Named Entity Visualizer options

Example

options = {"ents": ["PERSON", "ORG", "PRODUCT"],
           "colors": {"ORG": "yellow"}}
displacy.serve(doc, style="ent", options=options)

Name	Type	Description	Default
`ents`	list	Entity types to highlight (`None` for all types).	`None`
`colors`	dict	Color overrides. Entity types in uppercase should be mapped to color names or values.	`{}`

By default, displaCy comes with colors for all entity types supported by spaCy. If you're using custom entity types, you can use the colors setting to add your own colors for them.

Utility functions

spaCy comes with a small collection of utility functions located in spacy/util.py. Because utility functions are mostly intended for internal use within spaCy, their behavior may change with future releases. The functions documented on this page should be safe to use and we'll try to ensure backwards compatibility. However, we recommend having additional tests in place if your application depends on any of spaCy's utilities.

util.get_data_path

Get path to the data directory where spaCy looks for models. Defaults to spacy/data.

Name	Type	Description
`require_exists`	bool	Only return path if it exists, otherwise return `None`.
RETURNS	`Path` / `None`	Data path or `None`.

util.set_data_path

Set custom path to the data directory where spaCy looks for models.

Example

util.set_data_path("/custom/path")
util.get_data_path()
# PosixPath('/custom/path')

Name	Type	Description
`path`	unicode / `Path`	Path to new data directory.

util.get_lang_class

Import and load a Language class. Allows lazy-loading language data and importing languages using the two-letter language code. To add a language code for a custom language class, you can use the set_lang_class helper.

Example

for lang_id in ["en", "de"]:
    lang_class = util.get_lang_class(lang_id)
    lang = lang_class()
    tokenizer = lang.Defaults.create_tokenizer()

Name	Type	Description
`lang`	unicode	Two-letter language code, e.g. `'en'`.
RETURNS	`Language`	Language class.

util.set_lang_class

Set a custom Language class name that can be loaded via get_lang_class. If your model uses a custom language, this is required so that spaCy can load the correct class from the two-letter language code.

Example

from spacy.lang.xy import CustomLanguage

util.set_lang_class('xy', CustomLanguage)
lang_class = util.get_lang_class('xy')
nlp = lang_class()

Name	Type	Description
`name`	unicode	Two-letter language code, e.g. `'en'`.
`cls`	`Language`	The language class, e.g. `English`.

util.load_model

Load a model from a shortcut link, package or data path.
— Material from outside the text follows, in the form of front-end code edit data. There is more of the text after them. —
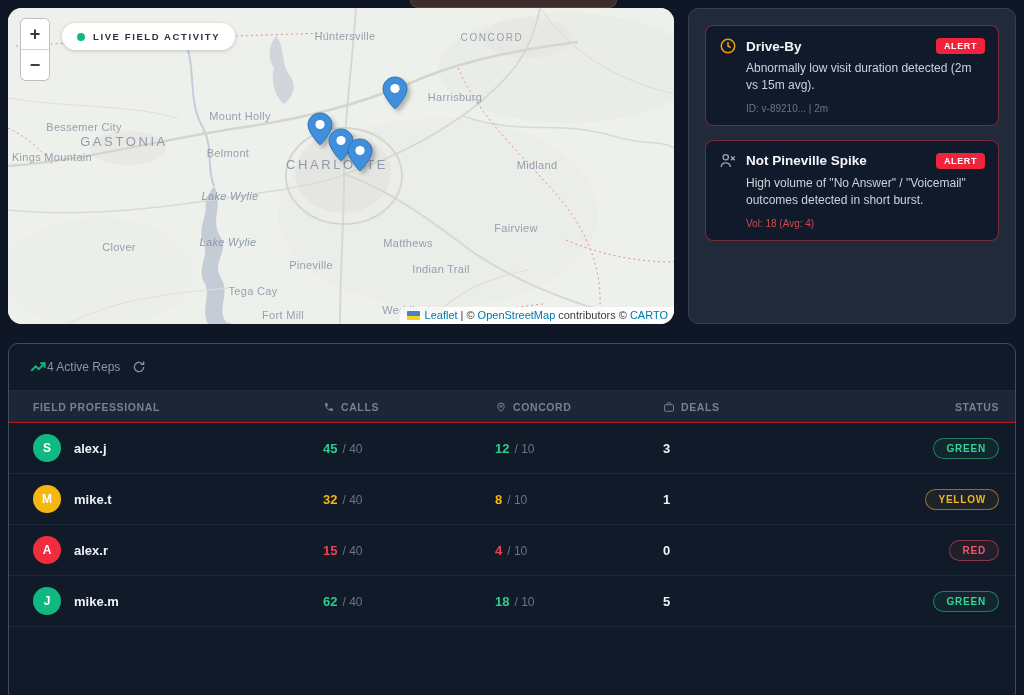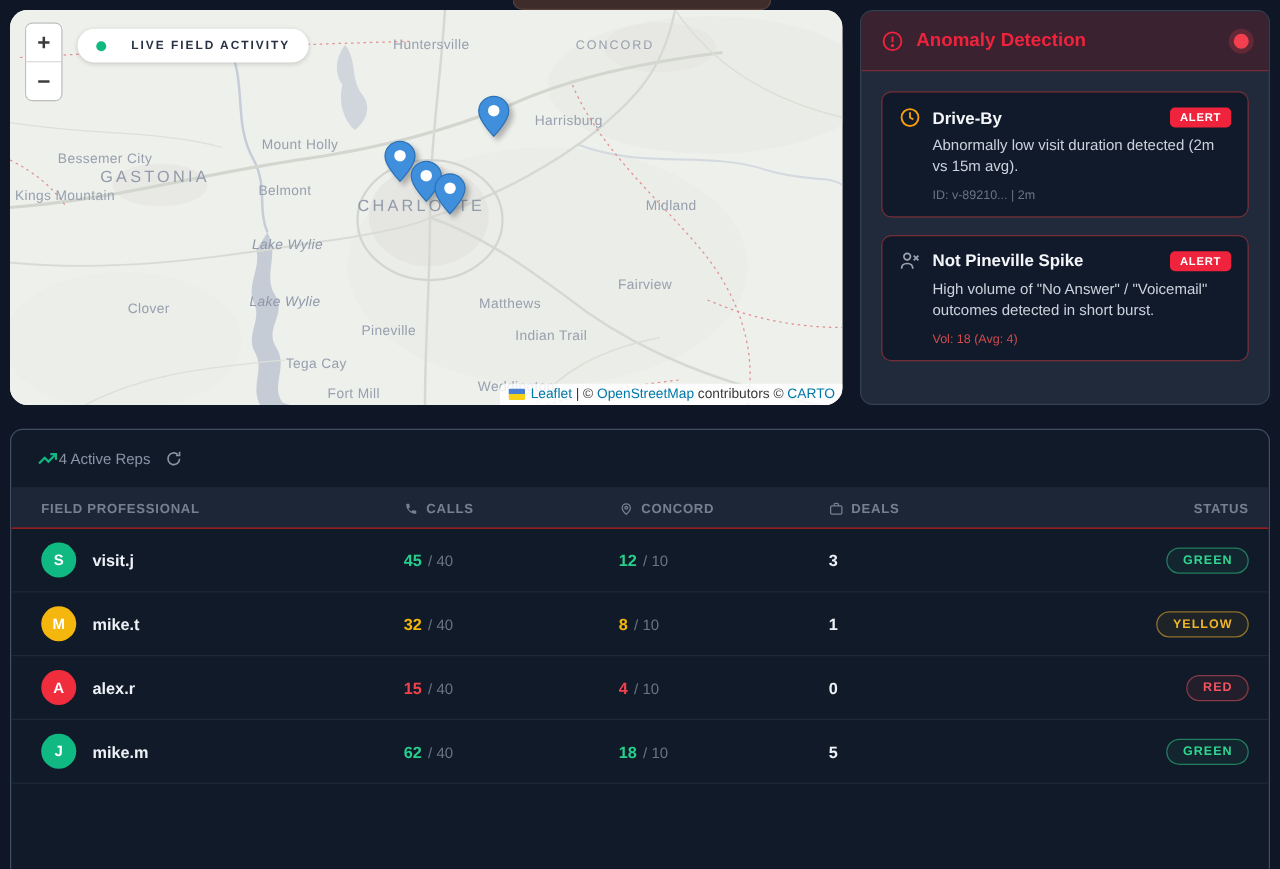"LIVE FIELD ACTIVITY" .live-badge { gap: 20px -> 8px }
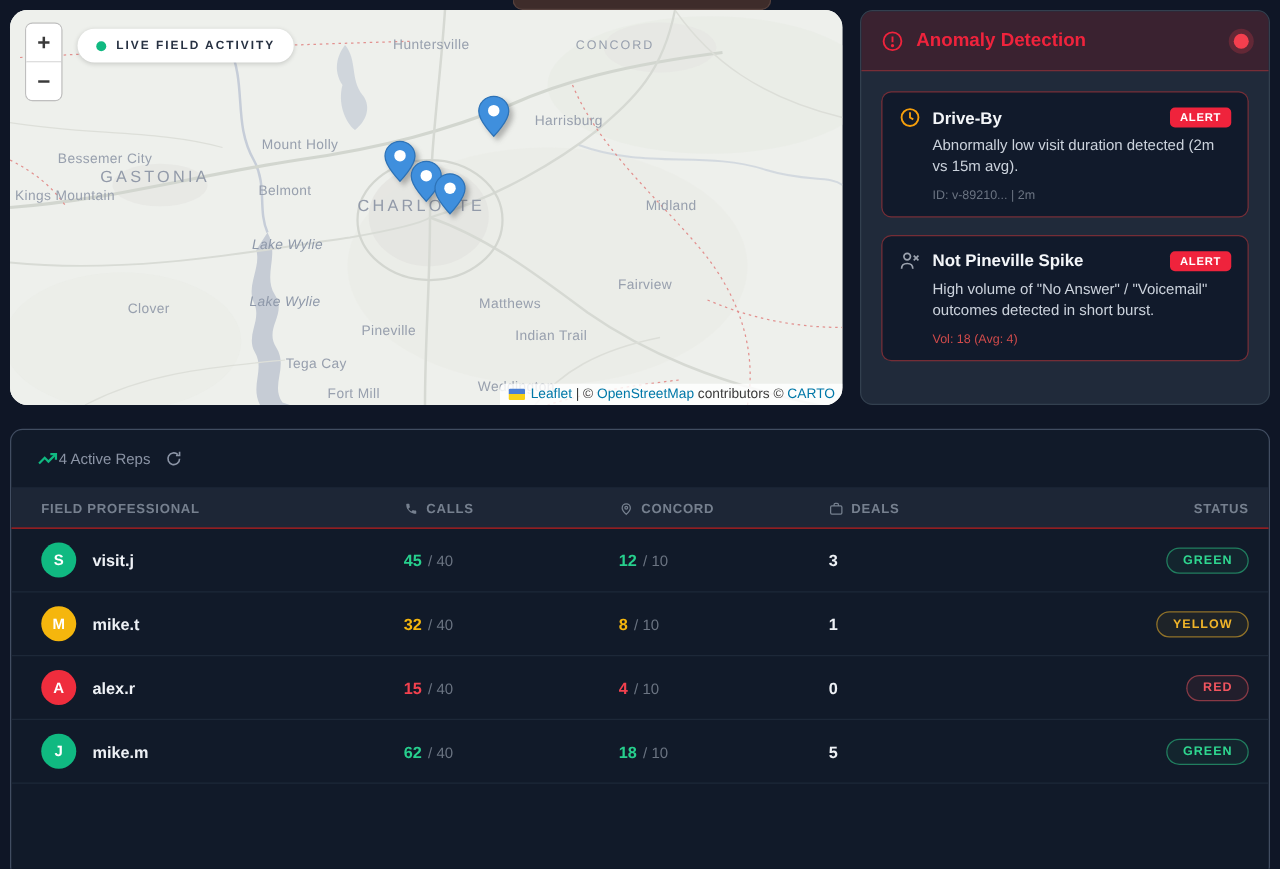"Anomaly Detection" div.anomaly-head { html: <div> <svg> <circle></circle> <line></line> <circle></circle> </svg> <span>Anomaly Detection</span> <span></span> </div> -> none }
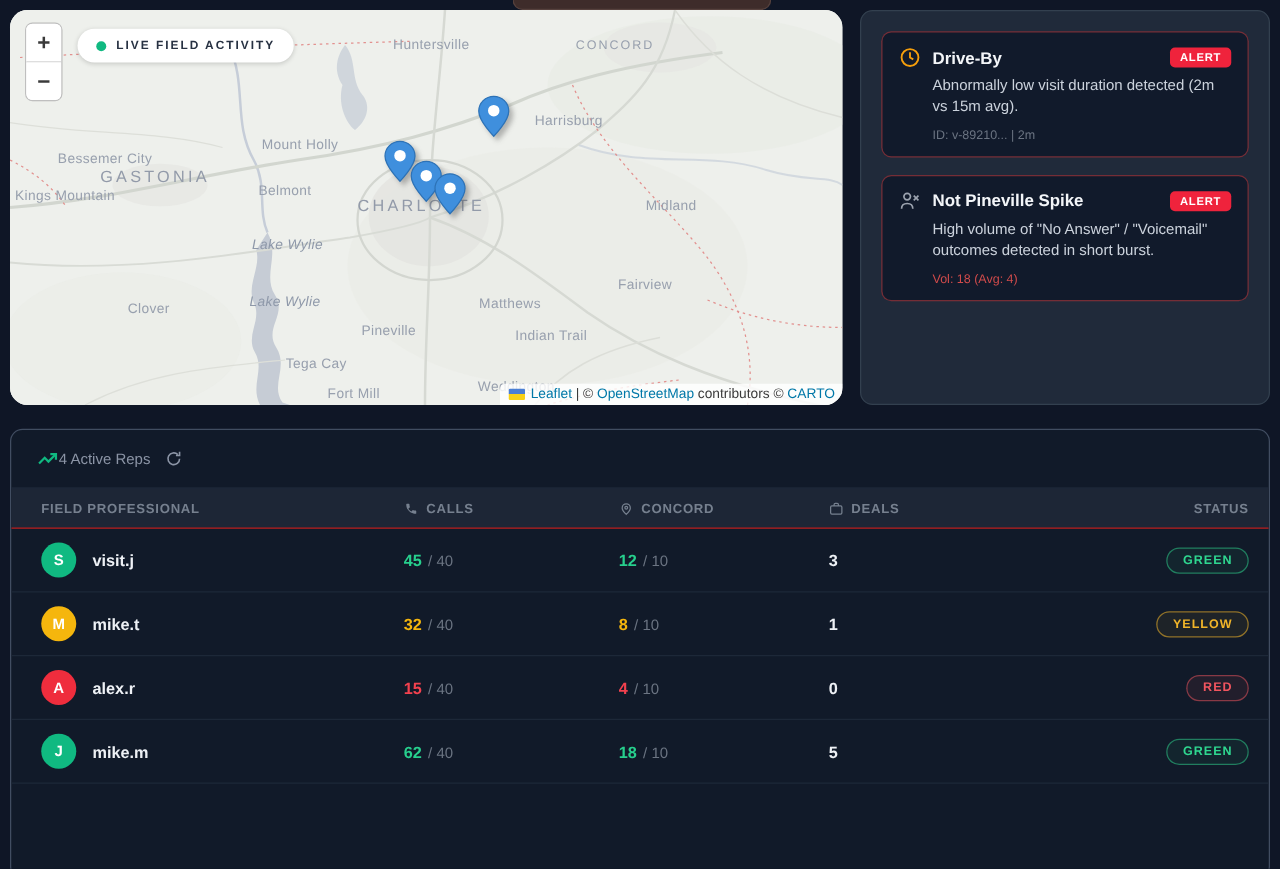"visit.j" span.rname { text: visit.j -> alex.j }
If called with a shortcut link or package name, spaCy will assume the model is a Python package and import and call its load() method. If called with a path, spaCy will assume it's a data directory, read the language and pipeline settings from the meta.json and initialize a Language class. The model data will then be loaded in via Language.from_disk().

Example

nlp = util.load_model("en")
nlp = util.load_model("en_core_web_sm", disable=["ner"])
nlp = util.load_model("/path/to/data")

Name	Type	Description
`name`	unicode	Package name, shortcut link or model path.
`**overrides`	-	Specific overrides, like pipeline components to disable.
RETURNS	`Language`	`Language` class with the loaded model.

util.load_model_from_path

Load a model from a data directory path. Creates the Language class and pipeline based on the directory's meta.json and then calls from_disk() with the path. This function also makes it easy to test a new model that you haven't packaged yet.

Example

nlp = load_model_from_path("/path/to/data")

Name	Type	Description
`model_path`	unicode	Path to model data directory.
`meta`	dict	Model meta data. If `False`, spaCy will try to load the meta from a meta.json in the same directory.
`**overrides`	-	Specific overrides, like pipeline components to disable.
RETURNS	`Language`	`Language` class with the loaded model.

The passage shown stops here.